- Your assignment
From the line with "-2,45 +2,45 @@" to the line with "width: 640px; height: 905px;", retype every line exactly, including those two, and leave out the rest of the data below.

- Web page edit records
..............................
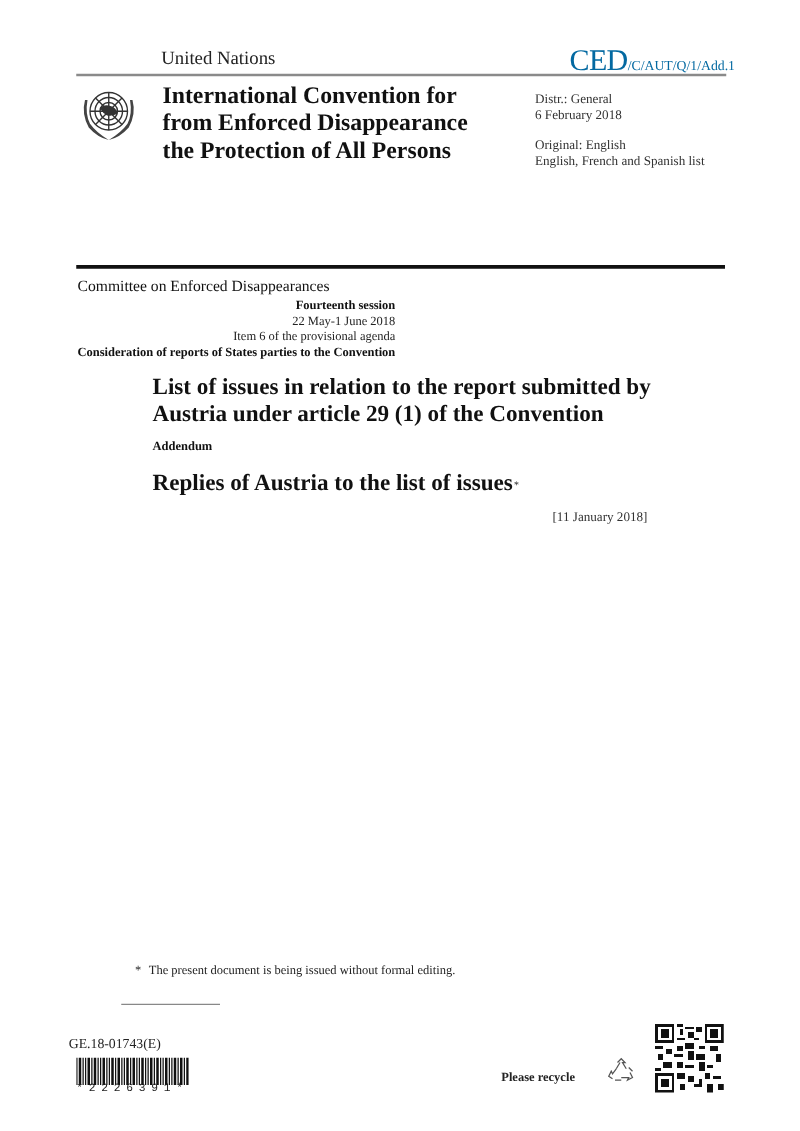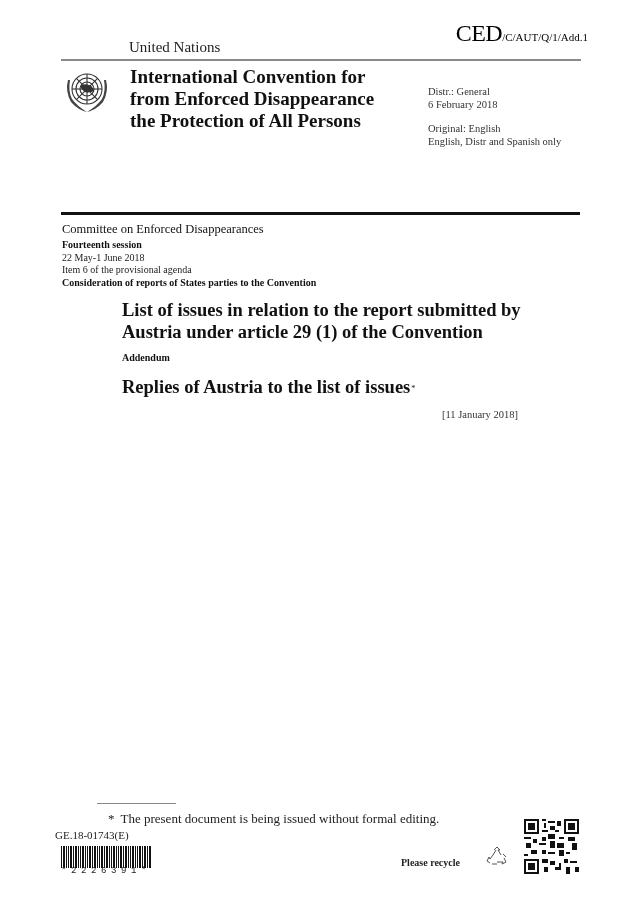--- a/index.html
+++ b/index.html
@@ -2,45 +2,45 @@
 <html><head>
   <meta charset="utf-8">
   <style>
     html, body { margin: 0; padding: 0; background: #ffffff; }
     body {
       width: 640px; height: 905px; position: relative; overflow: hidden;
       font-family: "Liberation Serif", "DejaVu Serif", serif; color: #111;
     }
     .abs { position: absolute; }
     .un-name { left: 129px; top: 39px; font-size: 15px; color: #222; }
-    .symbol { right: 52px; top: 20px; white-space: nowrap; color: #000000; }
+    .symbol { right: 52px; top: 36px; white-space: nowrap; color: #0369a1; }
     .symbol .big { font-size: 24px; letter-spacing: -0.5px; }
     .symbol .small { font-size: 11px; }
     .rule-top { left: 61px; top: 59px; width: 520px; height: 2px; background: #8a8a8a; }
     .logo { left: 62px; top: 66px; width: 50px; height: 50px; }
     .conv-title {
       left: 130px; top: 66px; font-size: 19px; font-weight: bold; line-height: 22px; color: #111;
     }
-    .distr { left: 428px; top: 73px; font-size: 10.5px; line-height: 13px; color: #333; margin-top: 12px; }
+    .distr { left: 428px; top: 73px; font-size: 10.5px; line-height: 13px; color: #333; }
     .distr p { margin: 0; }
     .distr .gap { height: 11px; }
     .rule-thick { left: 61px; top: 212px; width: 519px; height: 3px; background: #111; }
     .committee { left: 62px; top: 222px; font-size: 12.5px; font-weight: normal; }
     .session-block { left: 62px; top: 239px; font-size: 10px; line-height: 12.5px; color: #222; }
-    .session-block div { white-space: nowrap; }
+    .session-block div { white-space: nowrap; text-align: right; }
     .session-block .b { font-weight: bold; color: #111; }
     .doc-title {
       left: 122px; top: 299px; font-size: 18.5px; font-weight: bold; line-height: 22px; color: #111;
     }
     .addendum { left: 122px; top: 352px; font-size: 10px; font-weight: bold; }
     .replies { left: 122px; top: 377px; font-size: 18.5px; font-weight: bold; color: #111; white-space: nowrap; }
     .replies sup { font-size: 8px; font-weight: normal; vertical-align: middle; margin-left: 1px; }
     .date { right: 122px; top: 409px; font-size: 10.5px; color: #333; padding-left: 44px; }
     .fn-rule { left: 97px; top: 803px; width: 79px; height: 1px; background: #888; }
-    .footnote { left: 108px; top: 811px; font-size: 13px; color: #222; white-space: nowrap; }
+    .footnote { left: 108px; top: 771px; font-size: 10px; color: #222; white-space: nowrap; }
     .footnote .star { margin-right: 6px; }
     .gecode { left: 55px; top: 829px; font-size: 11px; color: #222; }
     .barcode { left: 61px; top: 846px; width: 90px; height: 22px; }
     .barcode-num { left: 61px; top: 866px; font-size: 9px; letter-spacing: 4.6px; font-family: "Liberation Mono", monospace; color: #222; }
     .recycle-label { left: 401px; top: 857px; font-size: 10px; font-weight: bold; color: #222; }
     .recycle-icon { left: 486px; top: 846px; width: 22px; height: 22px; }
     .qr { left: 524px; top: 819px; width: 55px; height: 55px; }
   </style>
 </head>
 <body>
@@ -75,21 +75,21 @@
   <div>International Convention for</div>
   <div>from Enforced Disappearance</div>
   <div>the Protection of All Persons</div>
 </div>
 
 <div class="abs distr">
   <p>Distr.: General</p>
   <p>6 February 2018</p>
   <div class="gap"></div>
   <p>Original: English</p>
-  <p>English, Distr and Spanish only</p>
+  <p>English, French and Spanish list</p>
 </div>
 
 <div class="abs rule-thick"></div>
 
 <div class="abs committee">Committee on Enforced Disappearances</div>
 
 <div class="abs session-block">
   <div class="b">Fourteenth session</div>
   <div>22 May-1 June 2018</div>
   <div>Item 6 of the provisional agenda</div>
..............................
- Task result
@@ -2,45 +2,45 @@
 <html><head>
   <meta charset="utf-8">
   <style>
     html, body { margin: 0; padding: 0; background: #ffffff; }
     body {
       width: 640px; height: 905px; position: relative; overflow: hidden;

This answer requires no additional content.